Bei rund 200 Mitmach-Aktionen, organisiert von Ehrenamtlichen in der ganzen Stadt, können Interessierte ausprobieren, wie es ist, Räder für Geflüchtete zu reparieren, beim Cleanup an Land oder im Wasser mitanzupacken, Stolpersteine zu putzen und sich als Mentor:in im Programmier-Crash-Kurs zu versuchen. Im Idealfall macht es den Beteiligten dann so viel Spaß, dass sie sich anstecken lassen und weitermachen mit dem Engagement.

Die ehrenamtlichen Musiker bescherten die Auftaktmusik: Freed from Desire, Gala.

© Holger Gross / Paritätischer Wohlfahrtsverband LV Berlin e. V.
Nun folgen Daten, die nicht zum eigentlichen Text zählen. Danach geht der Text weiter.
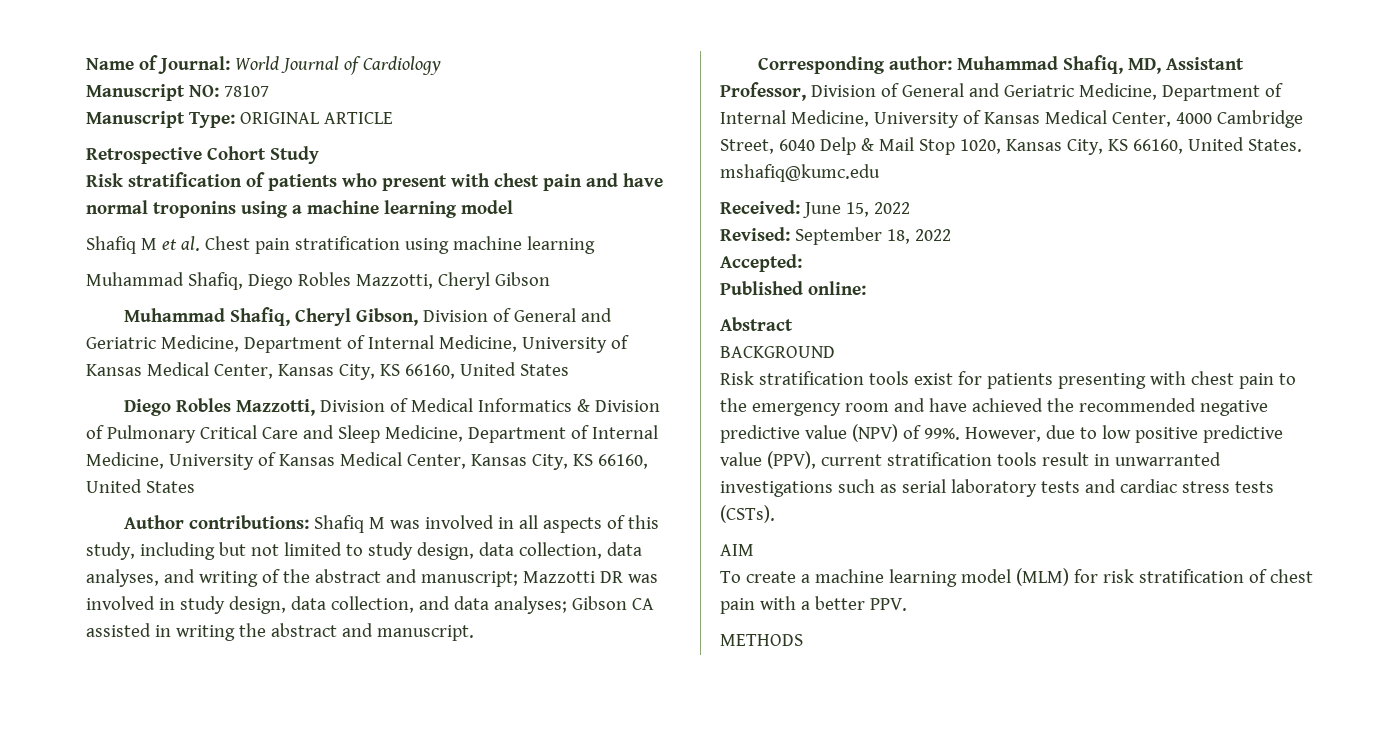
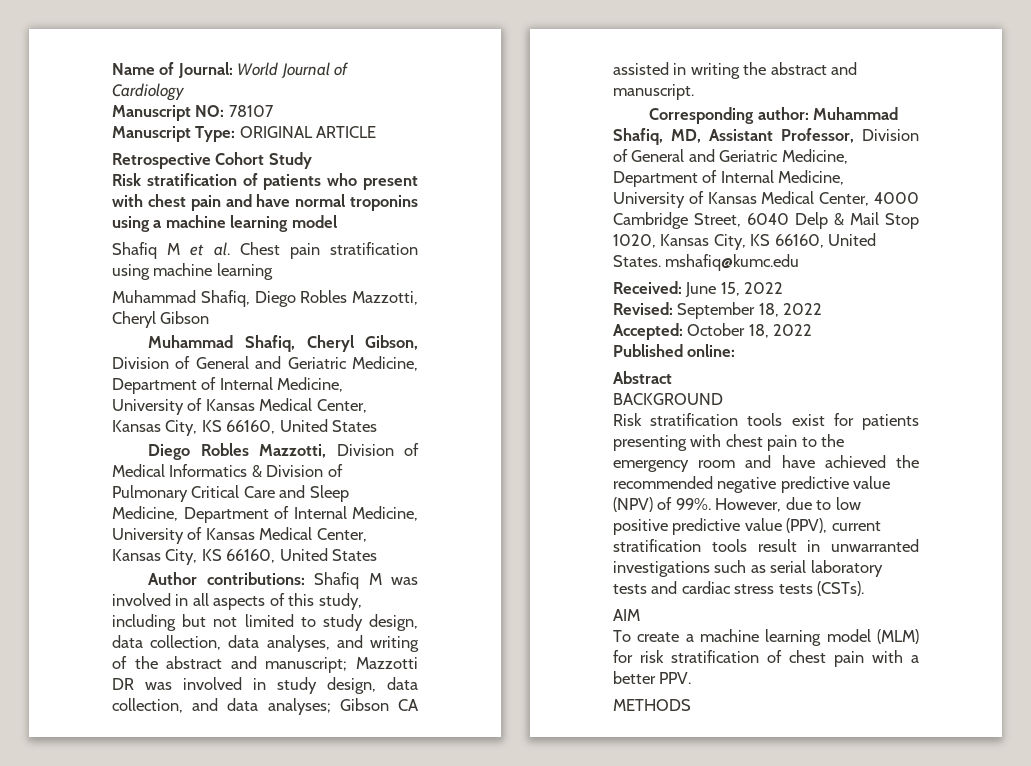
- Accepted:
+ Accepted: October 18, 2022

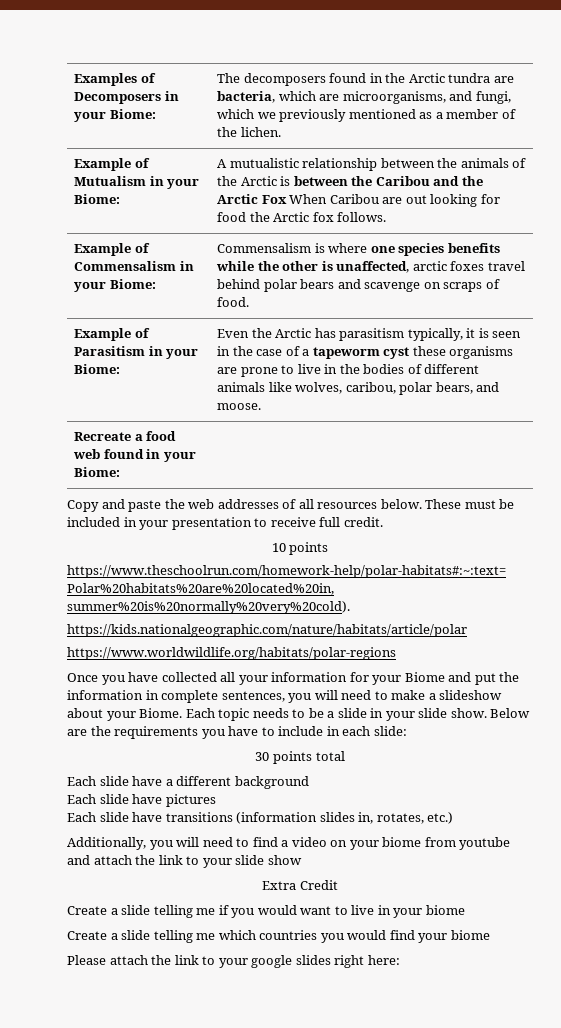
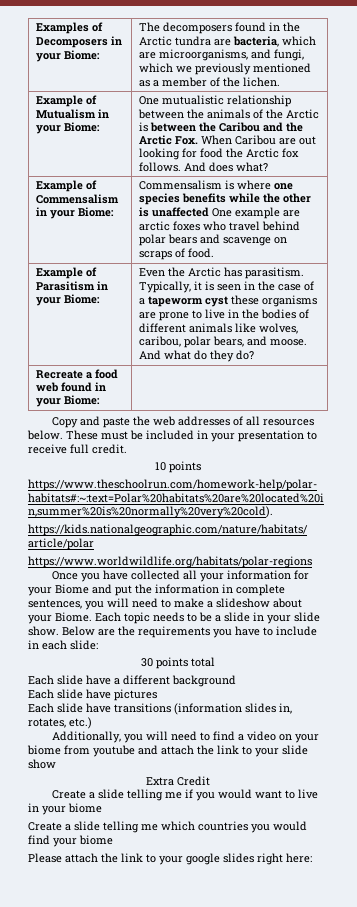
- Example of Mutualism in your Biome: | A mutualistic relationship between the animals of the Arctic is between the Caribou and the Arctic Fox When Caribou are out looking for food the Arctic fox follows.
+ Example of Mutualism in your Biome: | One mutualistic relationship between the animals of the Arctic is between the Caribou and the Arctic Fox. When Caribou are out looking for food the Arctic fox follows. And does what?
- Example of Commensalism in your Biome: | Commensalism is where one species benefits while the other is unaffected, arctic foxes travel behind polar bears and scavenge on scraps of food.
+ Example of Commensalism in your Biome: | Commensalism is where one species benefits while the other is unaffected One example are arctic foxes who travel behind polar bears and scavenge on scraps of food.
- Even the Arctic has parasitism typically, it is seen in the case of a tapeworm cyst these organisms are prone to live in the bodies of different animals like wolves, caribou, polar bears, and moose.
+ Even the Arctic has parasitism. Typically, it is seen in the case of a tapeworm cyst these organisms are prone to live in the bodies of different animals like wolves, caribou, polar bears, and moose. And what do they do?

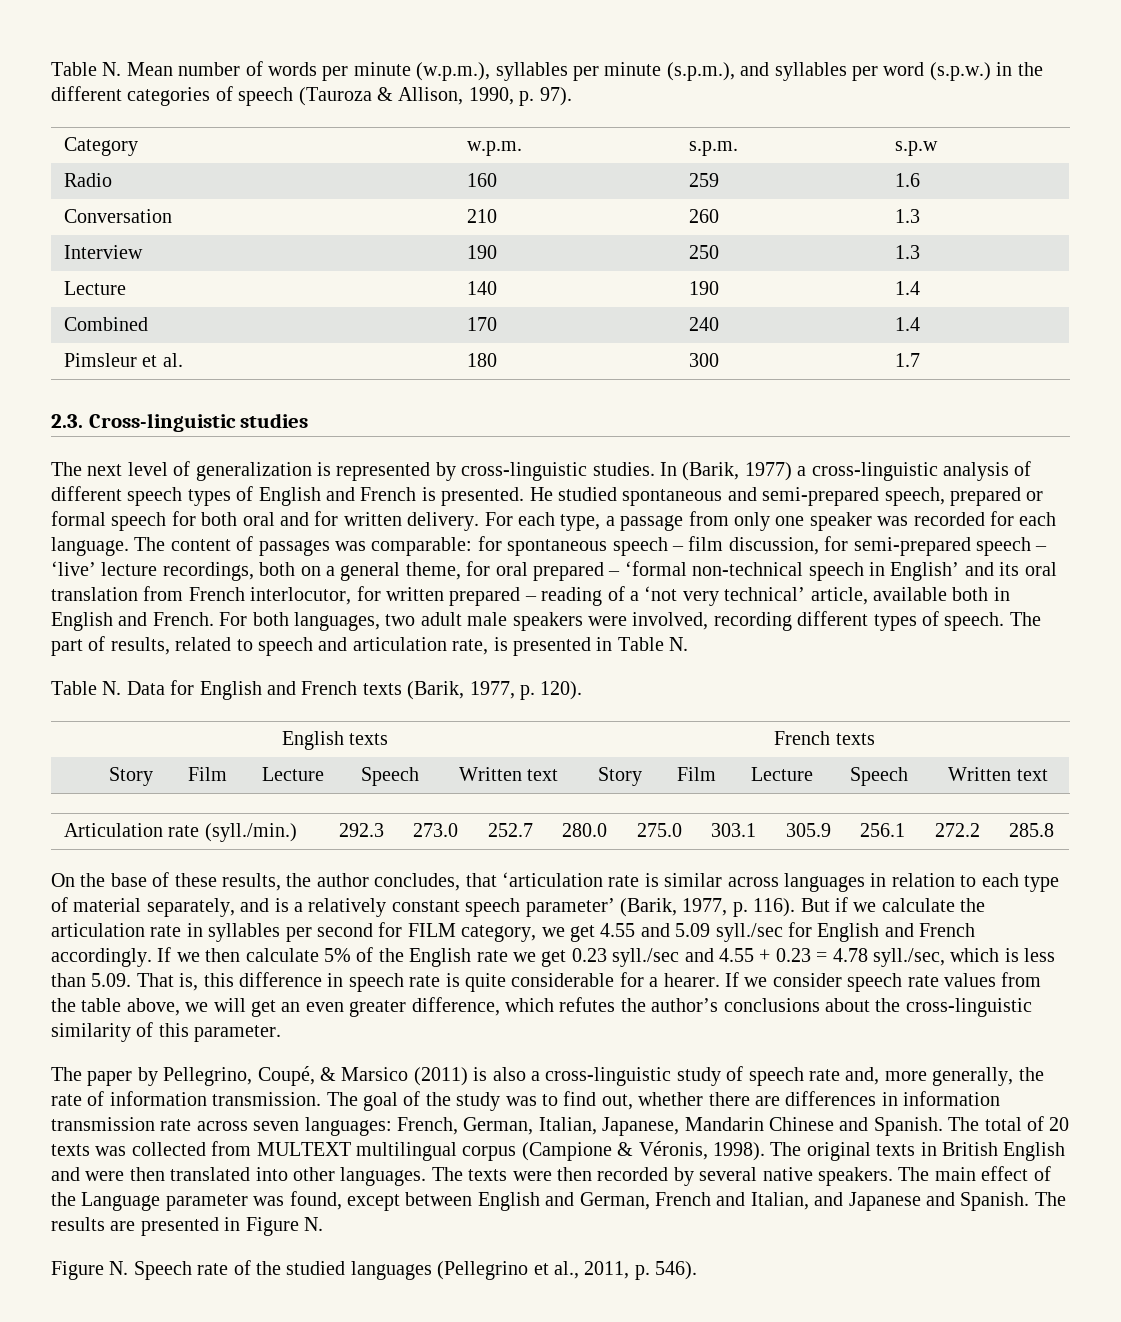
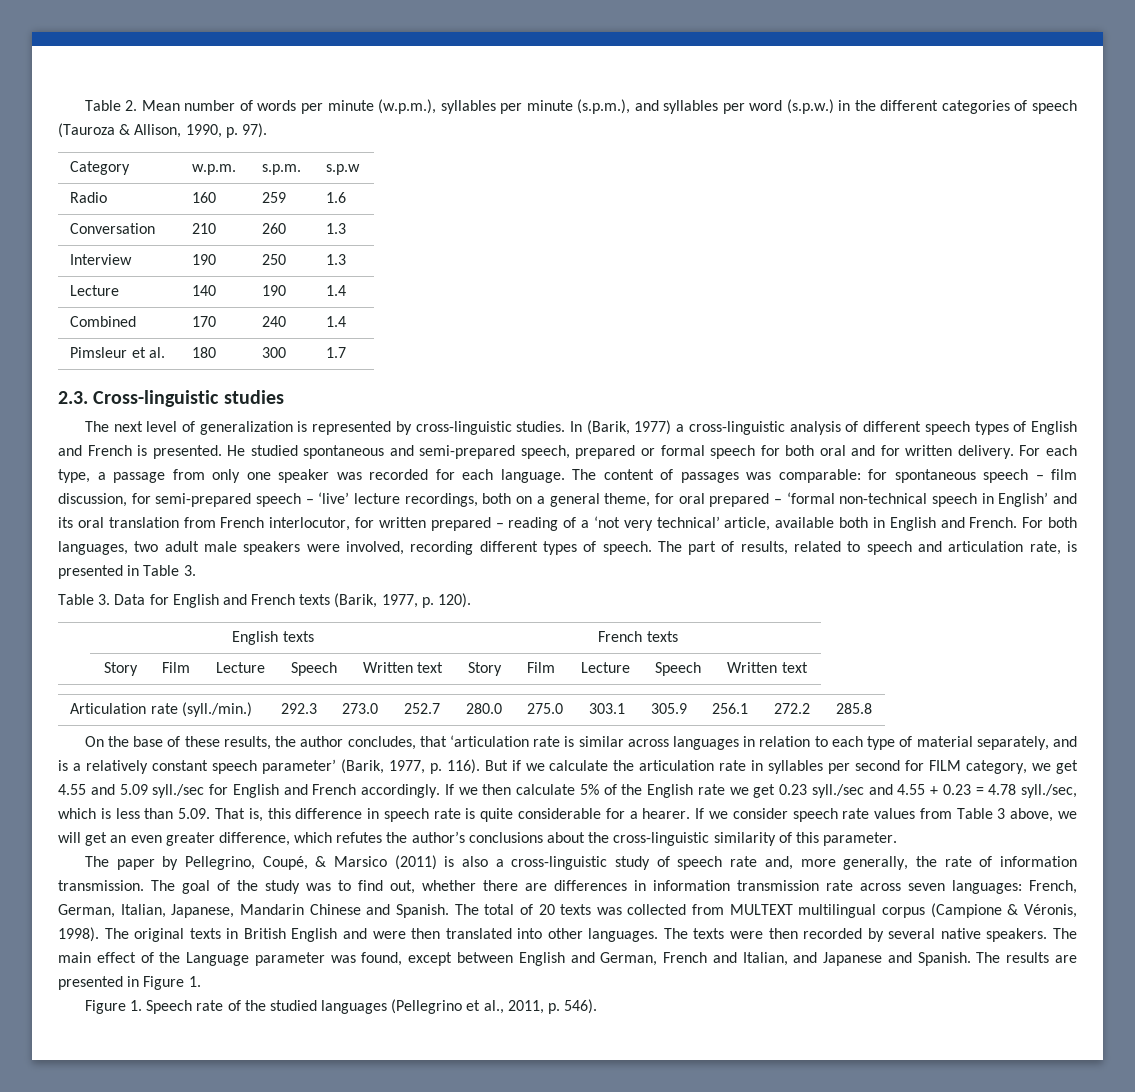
- Table N. Mean number of words per minute (w.p.m.), syllables per minute (s.p.m.), and syllables per word (s.p.w.) in the different categories of speech (Tauroza & Allison, 1990, p. 97).
+ Table 2. Mean number of words per minute (w.p.m.), syllables per minute (s.p.m.), and syllables per word (s.p.w.) in the different categories of speech (Tauroza & Allison, 1990, p. 97).
- The part of results, related to speech and articulation rate, is presented in Table N.
- Table N. Data for English and French texts (Barik, 1977, p. 120).
+ The part of results, related to speech and articulation rate, is presented in Table 3.
+ Table 3. Data for English and French texts (Barik, 1977, p. 120).
- If we consider speech rate values from the table above, we will get an even greater difference, which refutes the author’s conclusions about the cross-linguistic similarity of this parameter.
+ If we consider speech rate values from Table 3 above, we will get an even greater difference, which refutes the author’s conclusions about the cross-linguistic similarity of this parameter.
- The results are presented in Figure N.
- Figure N. Speech rate of the studied languages (Pellegrino et al., 2011, p. 546).
+ The results are presented in Figure 1.
+ Figure 1. Speech rate of the studied languages (Pellegrino et al., 2011, p. 546).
Mit dem Auftakt der Freiwilligentage am Freitag im Roten Rathaus wurden die Projekttage offiziell eröffnet – und die etwa 250 anwesenden Gäste für ihr Tun wertgeschätzt: durch die schmissigen Musikbeiträge der Band Einfach Spielen e.V. und durch Wortbeiträge, etwa vom Regierenden Bürgermeister Kai Wegner (CDU), der auch Schirmherr der Freiwilligentage ist.

Martin Hoyer, Geschäftsführer des Paritätischen Wohlfahrtsverbands (links), und der Regierende Kai Wegner erwähnten beide die Demonstration gegen Kürzungen im sozialen Bereich.

© Holger Gross / Paritätischer Wohlfahrtsverband LV Berlin e. V.

Die Polit-Prominenz, Vertreter des Paritätischen und auch Tagesspiegel-Chefredakteur Christian Tretbar waren sich darüber einig, dass Ehrenamt etwas ist, das man eigentlich nicht missen möchte. Es hilft oft an der richtigen Stelle, macht die Stadt ein Stück schöner und hat offenbar etwas mit Demokratie zu tun.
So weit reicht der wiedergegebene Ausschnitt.